SQL Standard

SQL Identity Columns

In this tutorial, we will learn about the identity columns in SQL. We start with the basics and discuss what an identity column is, the characteristics of an identity column, and how to create and use them.

For demonstration purposes, we will use the MySQL database to show how to create and use an identity column. Keep in mind that the definition and implementation of identity columns vary depending on the database engine.

What Is an Identity Column?

Let us start with the basics and discuss what an identity column is. In SQL, an identity column is a special type of column that allows the database engine to automatically generate the unique and sequential numerical values for every record that is added to the table.

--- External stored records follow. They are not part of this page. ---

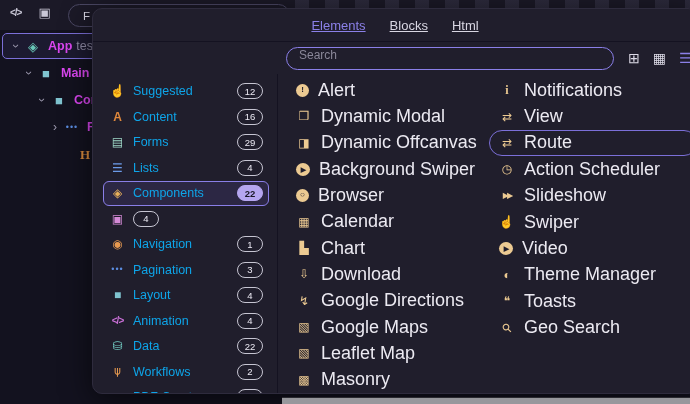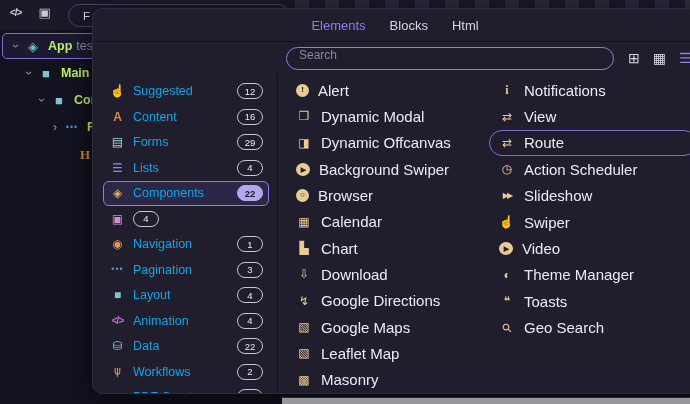"Elements" .tab { text-decoration: none -> underline }
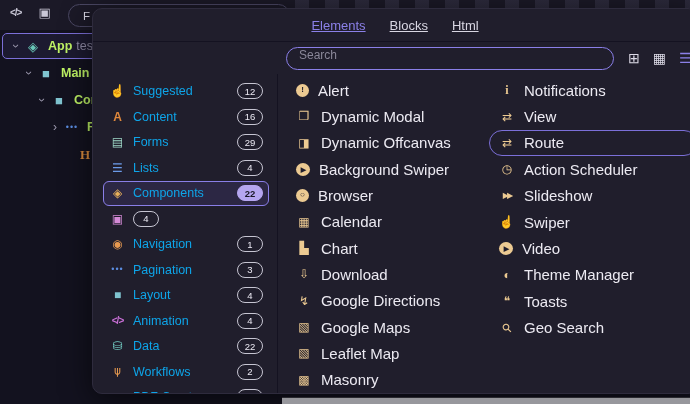"App" .tree-label { color: #bef264 -> #d946ef }
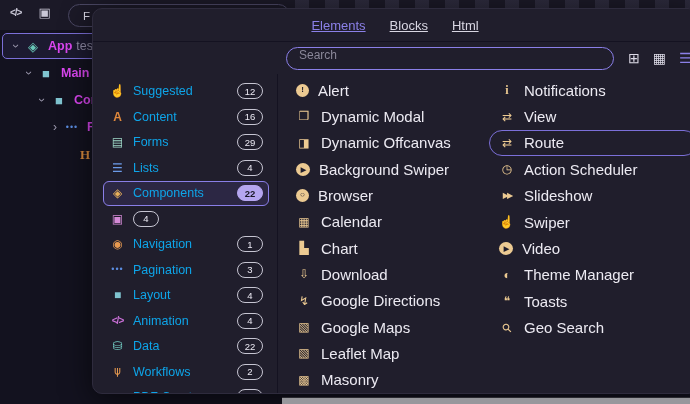"Alert" .comp-label { font-size: 15px -> 18px }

Although this is not a requirement, we mainly use an identity column to serve as the primary key of a table to ensure that each row has a unique identifier. You may also hear the identity column under the name “auto increment column” (MySQL) or “serial” (PostgreSQL).

Characteristics of Identity Columns

The following are some properties of identity columns. Some of these characteristics persist across the database engine:

  1. Auto Increment – The values of an identity column are automatically generated and incremented by the database engine. Unless specified, the values start from 1 and increase by 1 for each new row added.
  2. Unique – Each value of an identity column is unique within the table. This helps to ensure the data integrity, especially when used as the primary key.
  3. Sequential – The values are generated sequentially by the database engine. As mentioned, unless explicitly specified, the database starts from 1 and increases by 1 for each new row without a gap or overlap.
  4. Immutability – The value of an identity column is immutable. Once assigned, you cannot change it even with an update table clause. This is because modifying the value leads to data inconsistencies which removes the sole purpose of a primary key.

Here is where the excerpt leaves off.